── Records provided ──
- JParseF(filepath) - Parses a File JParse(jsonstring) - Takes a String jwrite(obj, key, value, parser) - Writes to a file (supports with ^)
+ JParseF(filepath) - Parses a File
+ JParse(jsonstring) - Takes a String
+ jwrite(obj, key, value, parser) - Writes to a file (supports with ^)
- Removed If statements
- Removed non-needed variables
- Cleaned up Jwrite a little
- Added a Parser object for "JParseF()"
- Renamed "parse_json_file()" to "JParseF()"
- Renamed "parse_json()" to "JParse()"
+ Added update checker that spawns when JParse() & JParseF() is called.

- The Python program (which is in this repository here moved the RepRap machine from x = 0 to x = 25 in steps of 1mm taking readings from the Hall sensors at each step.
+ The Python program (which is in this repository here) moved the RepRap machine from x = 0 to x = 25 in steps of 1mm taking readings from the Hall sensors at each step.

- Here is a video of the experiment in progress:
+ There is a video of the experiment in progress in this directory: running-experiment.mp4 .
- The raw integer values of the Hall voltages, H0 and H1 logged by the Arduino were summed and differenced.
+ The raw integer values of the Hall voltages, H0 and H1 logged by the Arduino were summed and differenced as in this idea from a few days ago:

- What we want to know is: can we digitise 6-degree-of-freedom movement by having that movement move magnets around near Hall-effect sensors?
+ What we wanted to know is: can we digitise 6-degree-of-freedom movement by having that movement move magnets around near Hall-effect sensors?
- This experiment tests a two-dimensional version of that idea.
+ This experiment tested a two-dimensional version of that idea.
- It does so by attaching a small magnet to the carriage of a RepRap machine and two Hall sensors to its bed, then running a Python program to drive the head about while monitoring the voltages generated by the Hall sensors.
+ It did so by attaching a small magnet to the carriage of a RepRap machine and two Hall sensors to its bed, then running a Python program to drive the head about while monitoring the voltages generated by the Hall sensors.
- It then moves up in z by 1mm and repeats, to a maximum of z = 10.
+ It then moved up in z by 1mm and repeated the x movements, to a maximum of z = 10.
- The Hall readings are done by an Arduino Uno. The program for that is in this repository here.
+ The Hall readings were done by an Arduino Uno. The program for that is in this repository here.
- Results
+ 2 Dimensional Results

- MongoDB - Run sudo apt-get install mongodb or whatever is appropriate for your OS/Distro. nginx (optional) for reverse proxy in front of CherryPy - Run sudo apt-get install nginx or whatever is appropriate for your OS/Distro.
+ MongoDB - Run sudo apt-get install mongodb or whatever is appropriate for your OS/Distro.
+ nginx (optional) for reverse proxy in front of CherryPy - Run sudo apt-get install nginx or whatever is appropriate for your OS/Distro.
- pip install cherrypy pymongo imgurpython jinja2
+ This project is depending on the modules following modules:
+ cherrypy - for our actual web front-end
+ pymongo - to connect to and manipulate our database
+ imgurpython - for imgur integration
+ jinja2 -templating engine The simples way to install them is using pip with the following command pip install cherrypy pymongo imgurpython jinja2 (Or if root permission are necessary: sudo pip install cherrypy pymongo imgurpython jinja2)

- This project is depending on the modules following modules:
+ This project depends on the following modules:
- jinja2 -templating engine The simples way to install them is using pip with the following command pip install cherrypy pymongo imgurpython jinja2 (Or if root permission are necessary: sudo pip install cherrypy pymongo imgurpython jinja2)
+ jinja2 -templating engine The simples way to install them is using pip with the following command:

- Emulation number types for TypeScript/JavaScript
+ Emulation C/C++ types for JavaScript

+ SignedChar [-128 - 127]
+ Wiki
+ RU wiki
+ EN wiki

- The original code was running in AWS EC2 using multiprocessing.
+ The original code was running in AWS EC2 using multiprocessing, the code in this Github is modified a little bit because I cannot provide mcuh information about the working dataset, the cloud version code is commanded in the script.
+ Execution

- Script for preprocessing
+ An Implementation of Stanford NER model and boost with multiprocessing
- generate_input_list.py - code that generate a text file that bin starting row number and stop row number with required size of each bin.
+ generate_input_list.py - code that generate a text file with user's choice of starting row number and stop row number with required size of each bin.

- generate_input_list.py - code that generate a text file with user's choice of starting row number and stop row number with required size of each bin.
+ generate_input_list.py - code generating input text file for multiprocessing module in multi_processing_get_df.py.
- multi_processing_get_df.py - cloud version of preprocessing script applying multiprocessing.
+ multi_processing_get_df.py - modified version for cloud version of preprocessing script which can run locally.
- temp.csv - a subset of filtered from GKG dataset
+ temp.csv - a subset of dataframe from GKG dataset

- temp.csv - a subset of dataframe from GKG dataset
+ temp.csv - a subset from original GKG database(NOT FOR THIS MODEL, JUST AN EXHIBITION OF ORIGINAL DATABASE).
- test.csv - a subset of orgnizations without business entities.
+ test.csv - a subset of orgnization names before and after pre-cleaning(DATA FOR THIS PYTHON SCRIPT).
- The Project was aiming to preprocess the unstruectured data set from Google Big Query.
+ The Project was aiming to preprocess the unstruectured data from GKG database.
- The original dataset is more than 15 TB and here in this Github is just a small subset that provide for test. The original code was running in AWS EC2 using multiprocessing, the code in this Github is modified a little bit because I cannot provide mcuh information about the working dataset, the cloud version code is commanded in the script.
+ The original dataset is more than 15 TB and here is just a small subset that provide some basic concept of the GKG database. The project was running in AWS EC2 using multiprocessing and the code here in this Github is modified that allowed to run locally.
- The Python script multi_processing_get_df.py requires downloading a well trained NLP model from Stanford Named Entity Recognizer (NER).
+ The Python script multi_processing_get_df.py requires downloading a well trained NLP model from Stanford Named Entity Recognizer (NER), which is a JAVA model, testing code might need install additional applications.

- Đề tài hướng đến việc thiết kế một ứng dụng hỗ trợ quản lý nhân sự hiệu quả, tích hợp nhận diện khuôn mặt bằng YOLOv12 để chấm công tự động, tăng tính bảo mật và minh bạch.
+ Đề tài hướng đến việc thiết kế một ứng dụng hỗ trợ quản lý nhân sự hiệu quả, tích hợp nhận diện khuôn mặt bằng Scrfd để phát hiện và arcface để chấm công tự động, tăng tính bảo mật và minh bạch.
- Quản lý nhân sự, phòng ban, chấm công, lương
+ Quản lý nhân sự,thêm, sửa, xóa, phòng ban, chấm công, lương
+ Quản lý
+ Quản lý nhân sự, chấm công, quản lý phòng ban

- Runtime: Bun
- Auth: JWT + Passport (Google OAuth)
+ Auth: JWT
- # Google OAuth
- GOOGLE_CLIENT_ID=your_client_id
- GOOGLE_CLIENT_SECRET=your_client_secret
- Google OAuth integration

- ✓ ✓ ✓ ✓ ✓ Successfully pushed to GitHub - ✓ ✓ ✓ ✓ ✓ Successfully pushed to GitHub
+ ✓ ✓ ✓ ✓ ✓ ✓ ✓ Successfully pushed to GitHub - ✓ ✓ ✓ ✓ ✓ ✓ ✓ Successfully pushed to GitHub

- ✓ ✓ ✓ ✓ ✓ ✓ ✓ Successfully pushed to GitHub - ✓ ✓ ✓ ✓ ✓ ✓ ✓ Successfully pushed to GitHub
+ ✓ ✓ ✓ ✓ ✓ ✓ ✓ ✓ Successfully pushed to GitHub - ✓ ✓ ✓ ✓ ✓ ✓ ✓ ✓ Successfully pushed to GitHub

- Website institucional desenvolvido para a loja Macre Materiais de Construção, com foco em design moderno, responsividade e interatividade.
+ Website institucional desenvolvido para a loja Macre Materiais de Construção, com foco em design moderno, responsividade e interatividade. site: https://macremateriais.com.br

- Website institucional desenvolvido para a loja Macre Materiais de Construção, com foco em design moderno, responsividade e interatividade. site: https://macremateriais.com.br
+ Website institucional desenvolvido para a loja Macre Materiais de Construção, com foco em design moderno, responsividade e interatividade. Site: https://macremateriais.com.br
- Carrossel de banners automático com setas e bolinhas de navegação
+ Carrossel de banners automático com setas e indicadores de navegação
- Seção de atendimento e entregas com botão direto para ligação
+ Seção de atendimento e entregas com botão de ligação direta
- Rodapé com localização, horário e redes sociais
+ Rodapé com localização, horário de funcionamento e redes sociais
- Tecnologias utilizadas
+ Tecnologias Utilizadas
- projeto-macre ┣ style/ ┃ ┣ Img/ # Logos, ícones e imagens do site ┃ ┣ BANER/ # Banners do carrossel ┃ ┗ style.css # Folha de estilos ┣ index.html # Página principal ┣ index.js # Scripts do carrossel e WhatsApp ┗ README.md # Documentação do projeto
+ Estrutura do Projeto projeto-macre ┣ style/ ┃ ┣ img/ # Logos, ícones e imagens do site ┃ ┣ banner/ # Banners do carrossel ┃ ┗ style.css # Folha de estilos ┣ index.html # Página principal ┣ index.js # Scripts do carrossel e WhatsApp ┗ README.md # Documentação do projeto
───
Prompt ▸
Take the lines above from the one containing "- temp.csv - a subset of dataframe" down to the one containing "from GKG database.", and transcribe them exactly, both ends included.

Written response ▸
- temp.csv - a subset of dataframe from GKG dataset
+ temp.csv - a subset from original GKG database(NOT FOR THIS MODEL, JUST AN EXHIBITION OF ORIGINAL DATABASE).
- test.csv - a subset of orgnizations without business entities.
+ test.csv - a subset of orgnization names before and after pre-cleaning(DATA FOR THIS PYTHON SCRIPT).
- The Project was aiming to preprocess the unstruectured data set from Google Big Query.
+ The Project was aiming to preprocess the unstruectured data from GKG database.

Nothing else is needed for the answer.